# TASK TO COMPLETE
Copy exactly, and only, the lines between the start of the entries below and the line containing "text-align:justify;", both inclusive. Omit pictures.

Screenshot and code edit data:

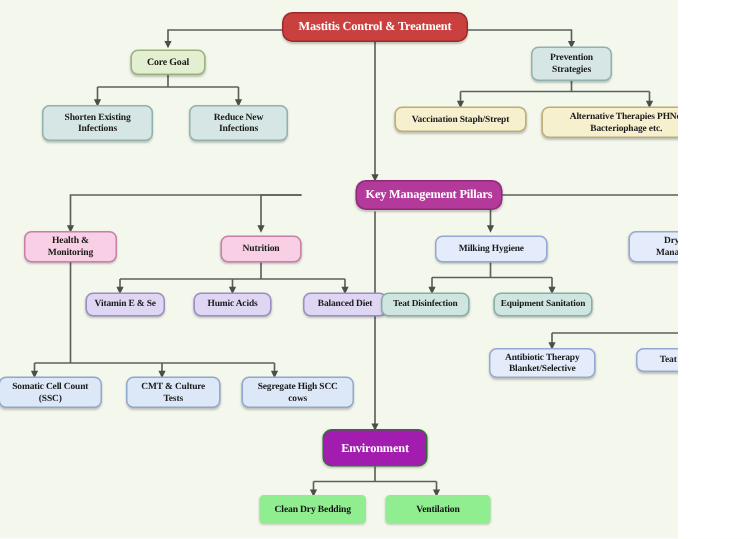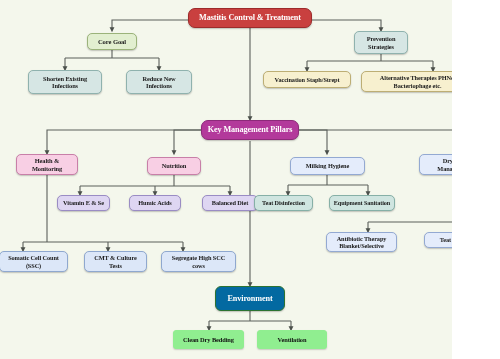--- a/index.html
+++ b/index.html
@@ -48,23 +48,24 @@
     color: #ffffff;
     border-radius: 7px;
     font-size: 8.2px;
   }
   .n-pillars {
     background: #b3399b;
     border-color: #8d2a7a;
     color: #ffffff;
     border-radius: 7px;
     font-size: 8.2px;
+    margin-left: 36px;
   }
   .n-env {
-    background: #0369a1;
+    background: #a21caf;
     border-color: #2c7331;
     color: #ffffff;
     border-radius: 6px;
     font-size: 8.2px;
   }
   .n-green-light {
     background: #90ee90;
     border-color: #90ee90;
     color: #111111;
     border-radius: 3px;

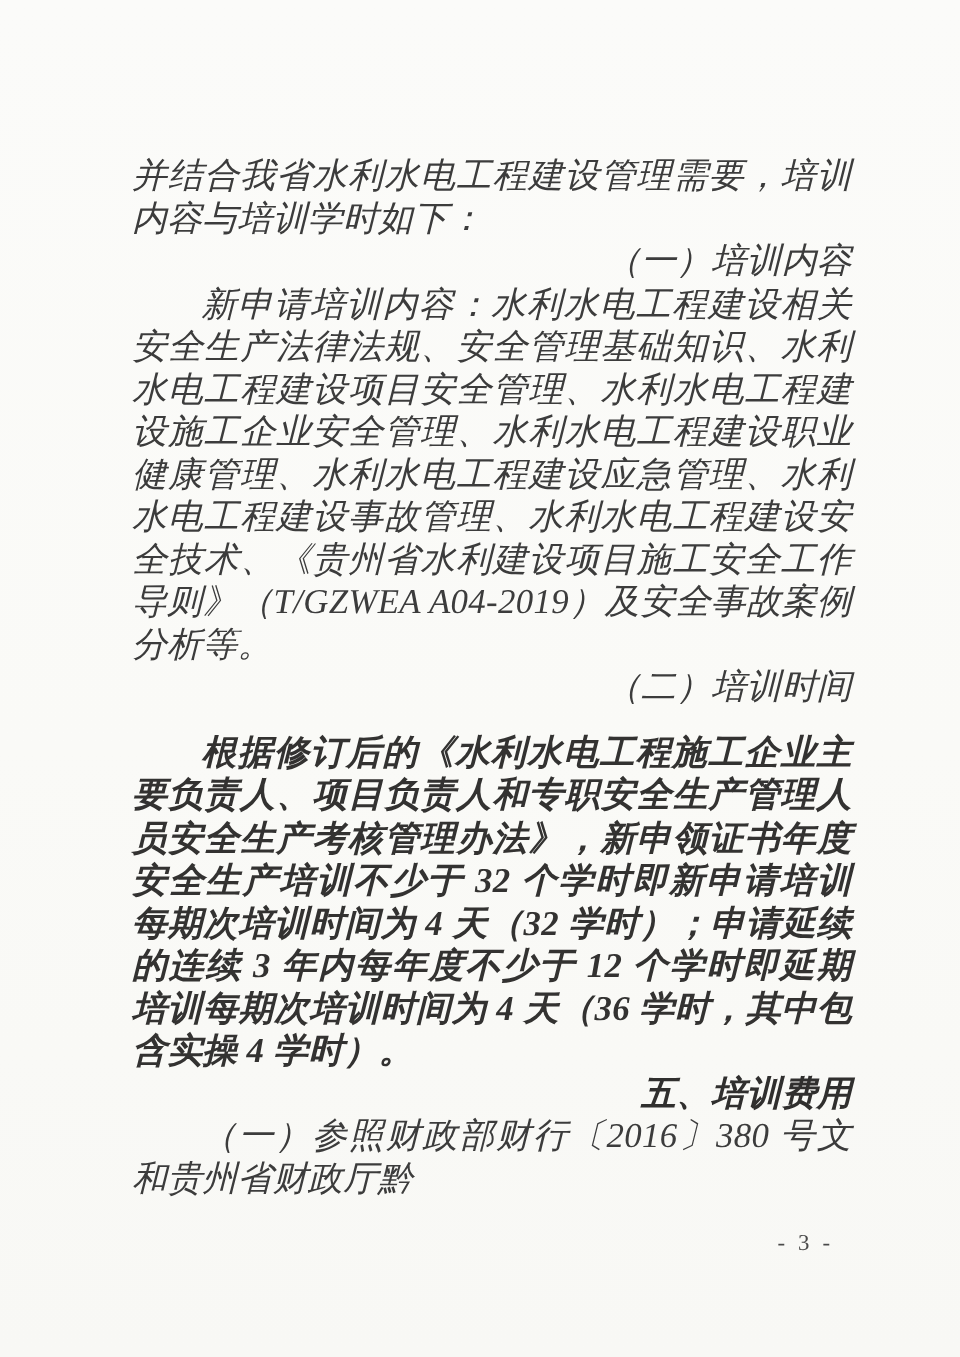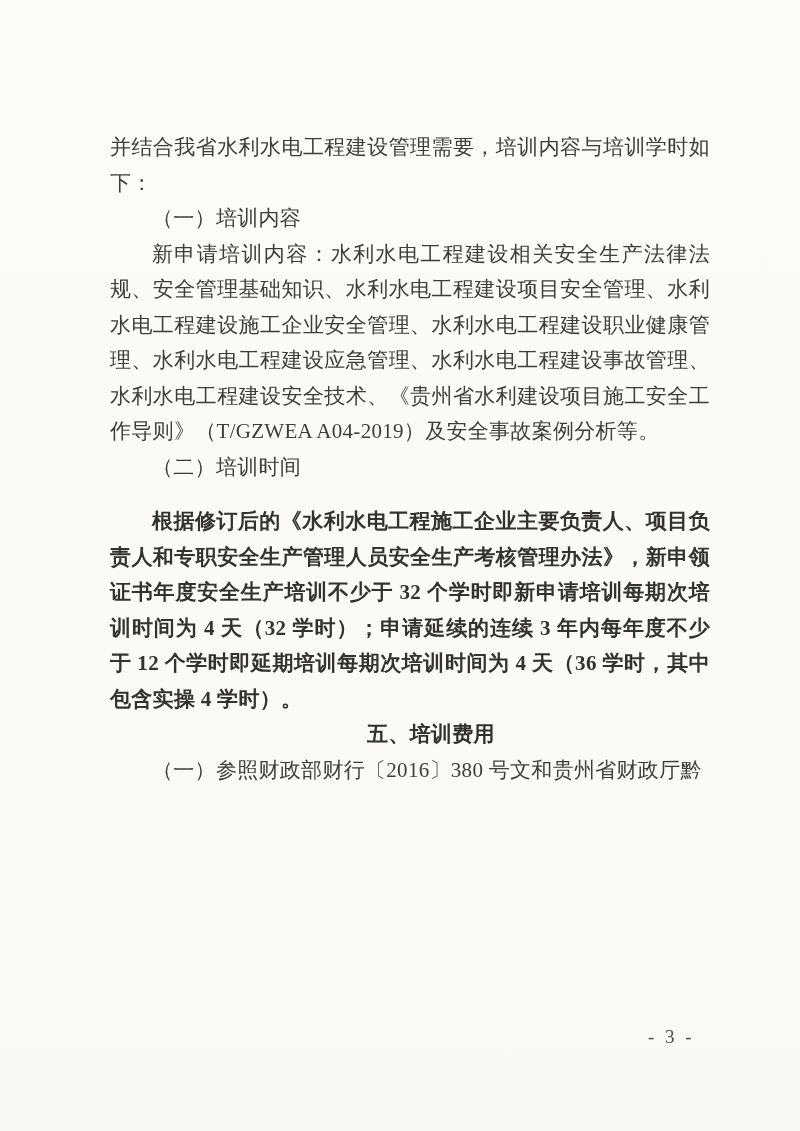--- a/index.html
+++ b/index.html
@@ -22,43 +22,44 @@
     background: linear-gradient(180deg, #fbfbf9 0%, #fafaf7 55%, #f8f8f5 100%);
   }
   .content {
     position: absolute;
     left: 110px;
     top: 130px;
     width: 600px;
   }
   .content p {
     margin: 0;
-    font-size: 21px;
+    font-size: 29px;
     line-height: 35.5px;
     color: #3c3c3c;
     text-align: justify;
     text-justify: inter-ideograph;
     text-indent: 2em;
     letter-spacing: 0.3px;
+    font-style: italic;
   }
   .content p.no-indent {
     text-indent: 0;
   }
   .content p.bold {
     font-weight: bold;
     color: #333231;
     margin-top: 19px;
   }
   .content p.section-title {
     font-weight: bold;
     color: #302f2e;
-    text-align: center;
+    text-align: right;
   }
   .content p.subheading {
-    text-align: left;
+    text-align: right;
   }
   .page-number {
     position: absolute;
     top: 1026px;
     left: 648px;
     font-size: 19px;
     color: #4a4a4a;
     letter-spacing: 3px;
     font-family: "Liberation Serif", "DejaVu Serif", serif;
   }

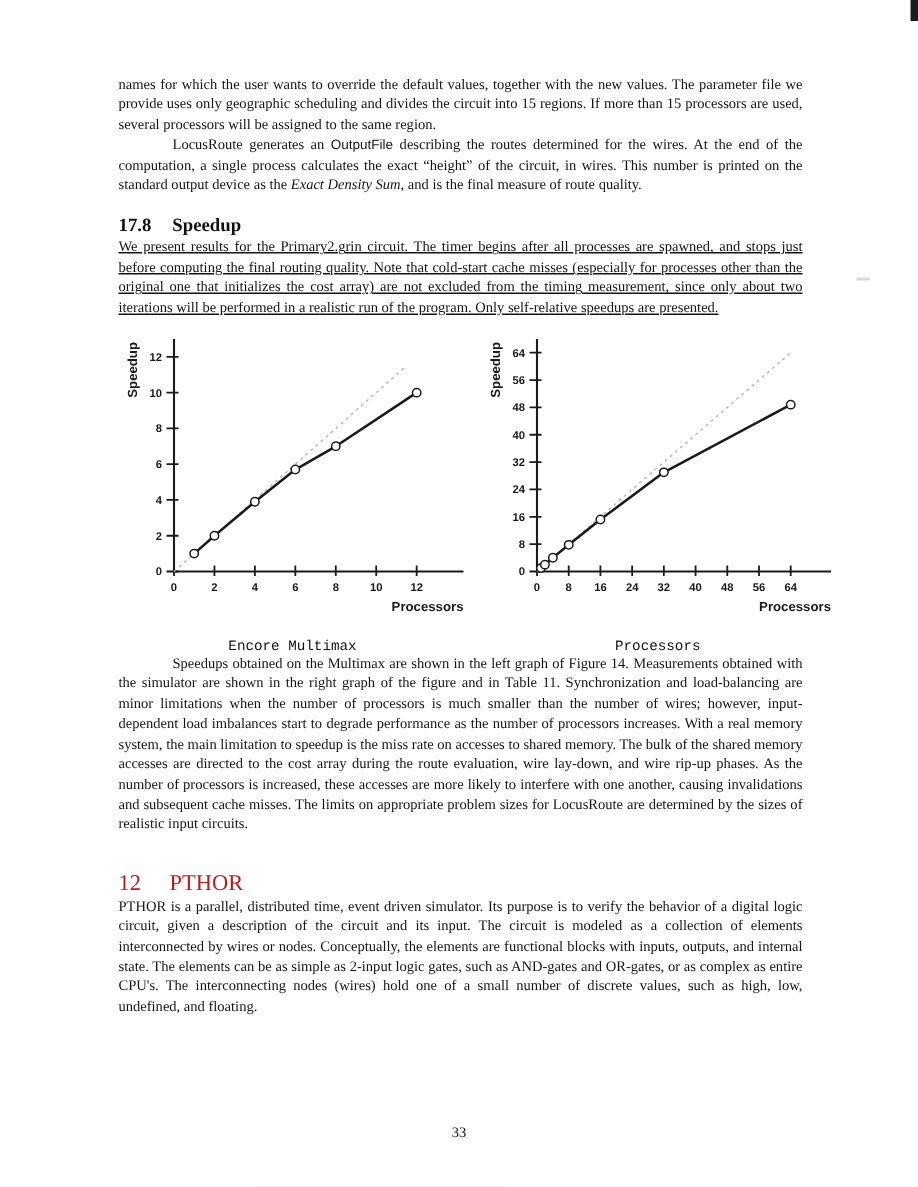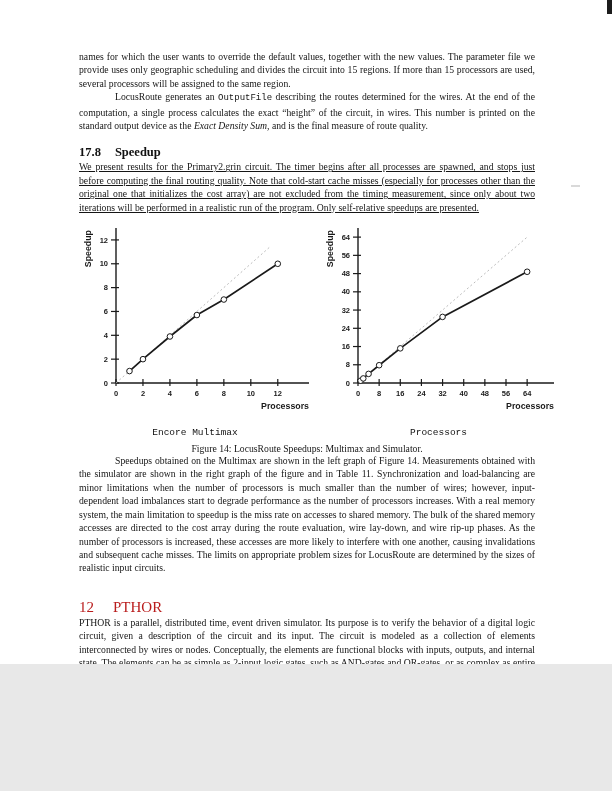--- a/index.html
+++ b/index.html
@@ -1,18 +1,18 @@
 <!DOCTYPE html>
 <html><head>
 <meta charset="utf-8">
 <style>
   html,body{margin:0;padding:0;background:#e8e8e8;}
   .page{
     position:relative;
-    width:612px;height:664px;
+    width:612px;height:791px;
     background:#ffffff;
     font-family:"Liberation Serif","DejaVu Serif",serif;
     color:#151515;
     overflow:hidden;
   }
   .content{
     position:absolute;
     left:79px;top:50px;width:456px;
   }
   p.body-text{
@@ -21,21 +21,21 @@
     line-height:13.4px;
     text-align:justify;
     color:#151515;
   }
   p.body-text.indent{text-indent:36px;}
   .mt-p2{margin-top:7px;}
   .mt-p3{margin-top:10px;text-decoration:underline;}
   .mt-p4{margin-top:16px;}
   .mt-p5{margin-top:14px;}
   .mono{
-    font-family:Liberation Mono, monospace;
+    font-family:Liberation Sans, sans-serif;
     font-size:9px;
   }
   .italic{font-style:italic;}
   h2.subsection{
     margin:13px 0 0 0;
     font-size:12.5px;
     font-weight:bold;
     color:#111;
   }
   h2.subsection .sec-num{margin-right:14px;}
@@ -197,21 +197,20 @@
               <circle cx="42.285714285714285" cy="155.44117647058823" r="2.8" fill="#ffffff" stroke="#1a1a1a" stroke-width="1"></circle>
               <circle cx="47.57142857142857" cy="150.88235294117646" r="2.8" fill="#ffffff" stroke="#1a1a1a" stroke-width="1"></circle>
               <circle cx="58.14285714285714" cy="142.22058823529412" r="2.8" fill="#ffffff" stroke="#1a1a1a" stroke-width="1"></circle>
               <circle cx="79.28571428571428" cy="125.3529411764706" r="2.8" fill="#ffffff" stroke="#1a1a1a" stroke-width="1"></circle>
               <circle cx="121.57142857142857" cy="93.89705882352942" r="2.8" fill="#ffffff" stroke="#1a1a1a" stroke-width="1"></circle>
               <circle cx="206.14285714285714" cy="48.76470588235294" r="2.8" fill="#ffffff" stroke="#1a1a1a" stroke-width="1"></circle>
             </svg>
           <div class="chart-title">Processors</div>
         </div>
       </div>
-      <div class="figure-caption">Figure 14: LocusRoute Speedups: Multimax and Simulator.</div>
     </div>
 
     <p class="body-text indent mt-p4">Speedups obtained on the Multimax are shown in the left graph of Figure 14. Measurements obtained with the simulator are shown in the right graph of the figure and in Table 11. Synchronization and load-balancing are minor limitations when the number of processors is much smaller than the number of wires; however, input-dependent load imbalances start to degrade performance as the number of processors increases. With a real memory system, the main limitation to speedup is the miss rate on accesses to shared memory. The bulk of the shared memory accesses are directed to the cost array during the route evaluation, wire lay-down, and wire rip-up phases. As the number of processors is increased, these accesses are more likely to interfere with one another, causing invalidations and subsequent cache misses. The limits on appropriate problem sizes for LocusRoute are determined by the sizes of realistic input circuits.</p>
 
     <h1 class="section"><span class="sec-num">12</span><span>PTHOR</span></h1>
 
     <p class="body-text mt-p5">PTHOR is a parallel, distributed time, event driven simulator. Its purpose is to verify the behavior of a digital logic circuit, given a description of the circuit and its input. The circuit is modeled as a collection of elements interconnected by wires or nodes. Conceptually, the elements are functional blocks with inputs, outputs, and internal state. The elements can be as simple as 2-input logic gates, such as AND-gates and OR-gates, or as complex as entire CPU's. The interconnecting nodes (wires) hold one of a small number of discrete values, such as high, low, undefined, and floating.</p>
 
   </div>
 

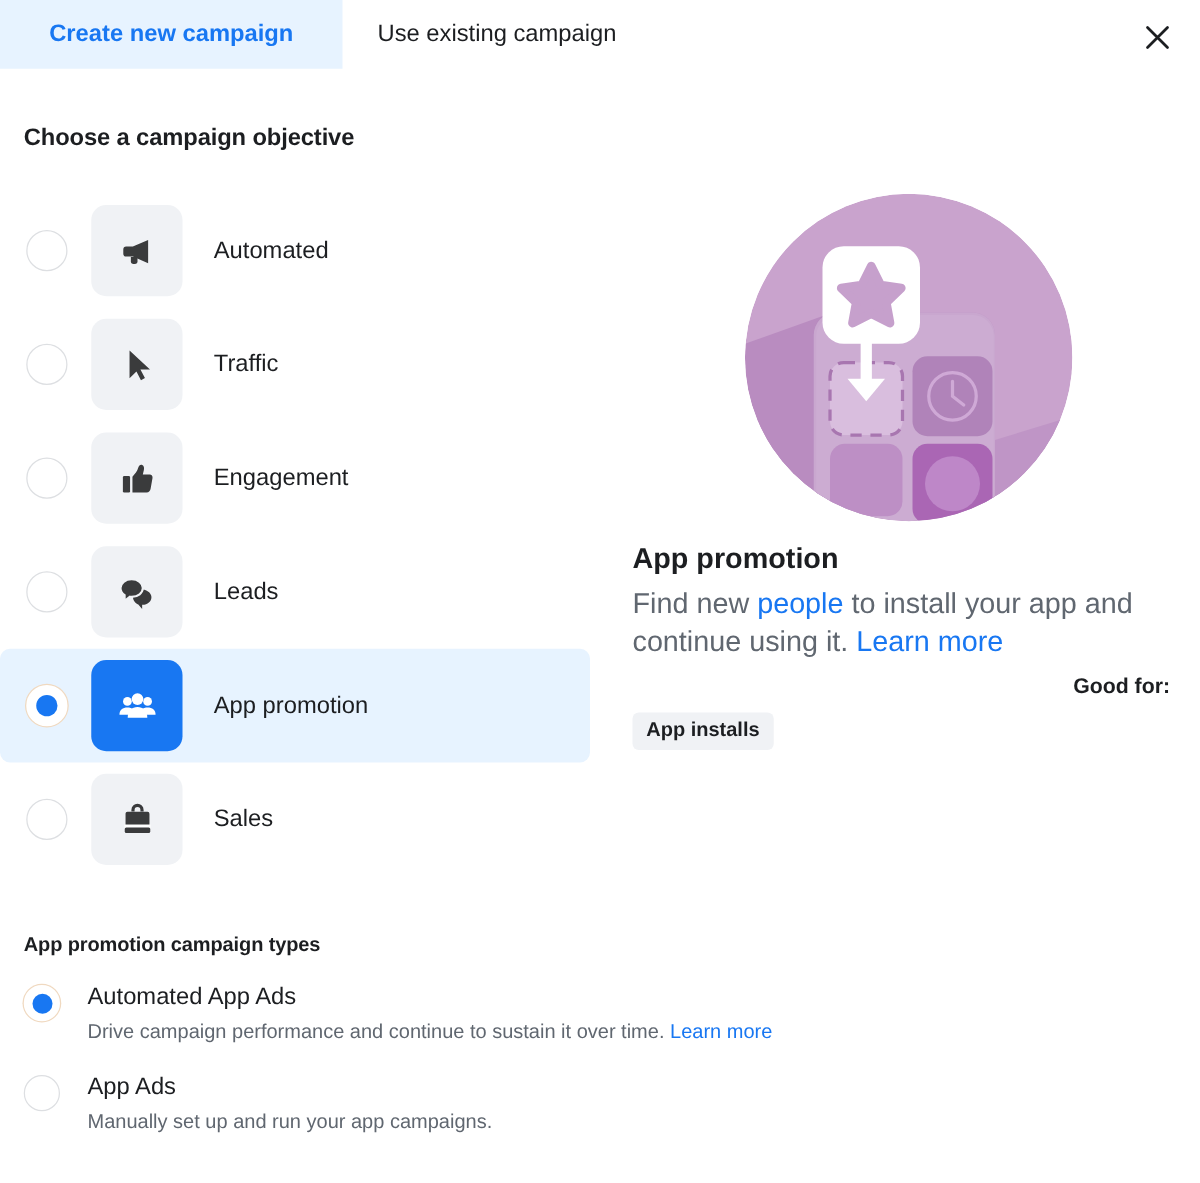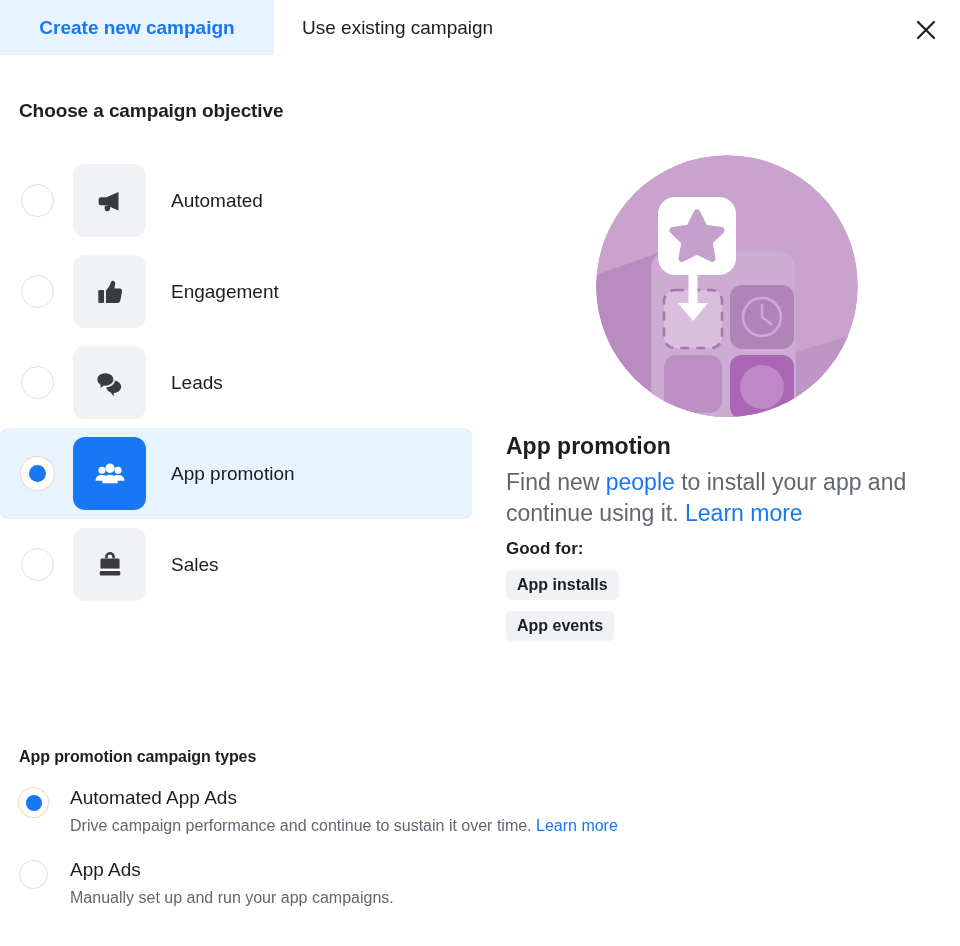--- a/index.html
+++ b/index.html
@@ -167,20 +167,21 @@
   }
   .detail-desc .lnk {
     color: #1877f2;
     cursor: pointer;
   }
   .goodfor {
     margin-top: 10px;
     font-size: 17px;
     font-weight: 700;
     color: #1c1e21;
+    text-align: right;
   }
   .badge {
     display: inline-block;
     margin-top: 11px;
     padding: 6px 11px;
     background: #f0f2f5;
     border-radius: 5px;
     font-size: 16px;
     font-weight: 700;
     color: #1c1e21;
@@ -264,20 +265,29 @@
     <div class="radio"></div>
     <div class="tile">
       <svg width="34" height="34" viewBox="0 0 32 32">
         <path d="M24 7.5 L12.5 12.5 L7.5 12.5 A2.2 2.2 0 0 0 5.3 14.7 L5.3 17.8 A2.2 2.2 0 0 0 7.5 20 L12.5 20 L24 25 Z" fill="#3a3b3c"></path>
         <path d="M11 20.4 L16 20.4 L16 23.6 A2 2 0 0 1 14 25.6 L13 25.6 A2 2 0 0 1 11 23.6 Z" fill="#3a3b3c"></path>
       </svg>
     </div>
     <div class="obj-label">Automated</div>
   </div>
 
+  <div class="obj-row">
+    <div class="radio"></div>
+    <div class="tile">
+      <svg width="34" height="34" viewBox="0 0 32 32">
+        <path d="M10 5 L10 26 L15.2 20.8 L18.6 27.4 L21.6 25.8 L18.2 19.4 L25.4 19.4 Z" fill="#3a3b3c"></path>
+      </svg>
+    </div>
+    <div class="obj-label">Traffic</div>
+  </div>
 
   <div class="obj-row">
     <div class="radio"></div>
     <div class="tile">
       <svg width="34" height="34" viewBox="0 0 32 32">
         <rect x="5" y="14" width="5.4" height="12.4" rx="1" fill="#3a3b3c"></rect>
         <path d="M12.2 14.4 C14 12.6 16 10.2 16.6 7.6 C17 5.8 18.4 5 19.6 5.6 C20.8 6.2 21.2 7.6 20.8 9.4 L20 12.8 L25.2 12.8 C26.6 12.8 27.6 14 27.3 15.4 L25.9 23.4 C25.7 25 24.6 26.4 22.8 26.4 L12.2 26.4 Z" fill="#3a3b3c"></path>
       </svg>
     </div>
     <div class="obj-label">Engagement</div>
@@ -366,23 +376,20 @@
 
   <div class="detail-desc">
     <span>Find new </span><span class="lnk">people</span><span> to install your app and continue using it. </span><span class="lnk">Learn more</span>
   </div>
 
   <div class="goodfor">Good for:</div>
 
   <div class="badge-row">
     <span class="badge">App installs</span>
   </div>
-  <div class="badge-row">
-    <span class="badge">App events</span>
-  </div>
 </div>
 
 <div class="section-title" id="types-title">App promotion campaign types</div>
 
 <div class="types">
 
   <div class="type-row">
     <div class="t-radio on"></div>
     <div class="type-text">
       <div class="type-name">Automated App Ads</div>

# RESPONSE
--- a/index.html
+++ b/index.html
@@ -48,23 +48,24 @@
     color: #ffffff;
     border-radius: 7px;
     font-size: 8.2px;
   }
   .n-pillars {
     background: #b3399b;
     border-color: #8d2a7a;
     color: #ffffff;
     border-radius: 7px;
     font-size: 8.2px;
+    margin-left: 36px;
   }
   .n-env {
-    background: #0369a1;
+    background: #a21caf;
     border-color: #2c7331;
     color: #ffffff;
     border-radius: 6px;
     font-size: 8.2px;
   }
   .n-green-light {
     background: #90ee90;
     border-color: #90ee90;
     color: #111111;
     border-radius: 3px;

--- a/index.html
+++ b/index.html
@@ -22,43 +22,44 @@
     background: linear-gradient(180deg, #fbfbf9 0%, #fafaf7 55%, #f8f8f5 100%);
   }
   .content {
     position: absolute;
     left: 110px;
     top: 130px;
     width: 600px;
   }
   .content p {
     margin: 0;
-    font-size: 21px;
+    font-size: 29px;
     line-height: 35.5px;
     color: #3c3c3c;
     text-align: justify;
     text-justify: inter-ideograph;
     text-indent: 2em;
     letter-spacing: 0.3px;
+    font-style: italic;
   }
   .content p.no-indent {
     text-indent: 0;
   }
   .content p.bold {
     font-weight: bold;
     color: #333231;
     margin-top: 19px;
   }
   .content p.section-title {
     font-weight: bold;
     color: #302f2e;
-    text-align: center;
+    text-align: right;
   }
   .content p.subheading {
-    text-align: left;
+    text-align: right;
   }
   .page-number {
     position: absolute;
     top: 1026px;
     left: 648px;
     font-size: 19px;
     color: #4a4a4a;
     letter-spacing: 3px;
     font-family: "Liberation Serif", "DejaVu Serif", serif;
   }

--- a/index.html
+++ b/index.html
@@ -1,18 +1,18 @@
 <!DOCTYPE html>
 <html><head>
 <meta charset="utf-8">
 <style>
   html,body{margin:0;padding:0;background:#e8e8e8;}
   .page{
     position:relative;
-    width:612px;height:664px;
+    width:612px;height:791px;
     background:#ffffff;
     font-family:"Liberation Serif","DejaVu Serif",serif;
     color:#151515;
     overflow:hidden;
   }
   .content{
     position:absolute;
     left:79px;top:50px;width:456px;
   }
   p.body-text{
@@ -21,21 +21,21 @@
     line-height:13.4px;
     text-align:justify;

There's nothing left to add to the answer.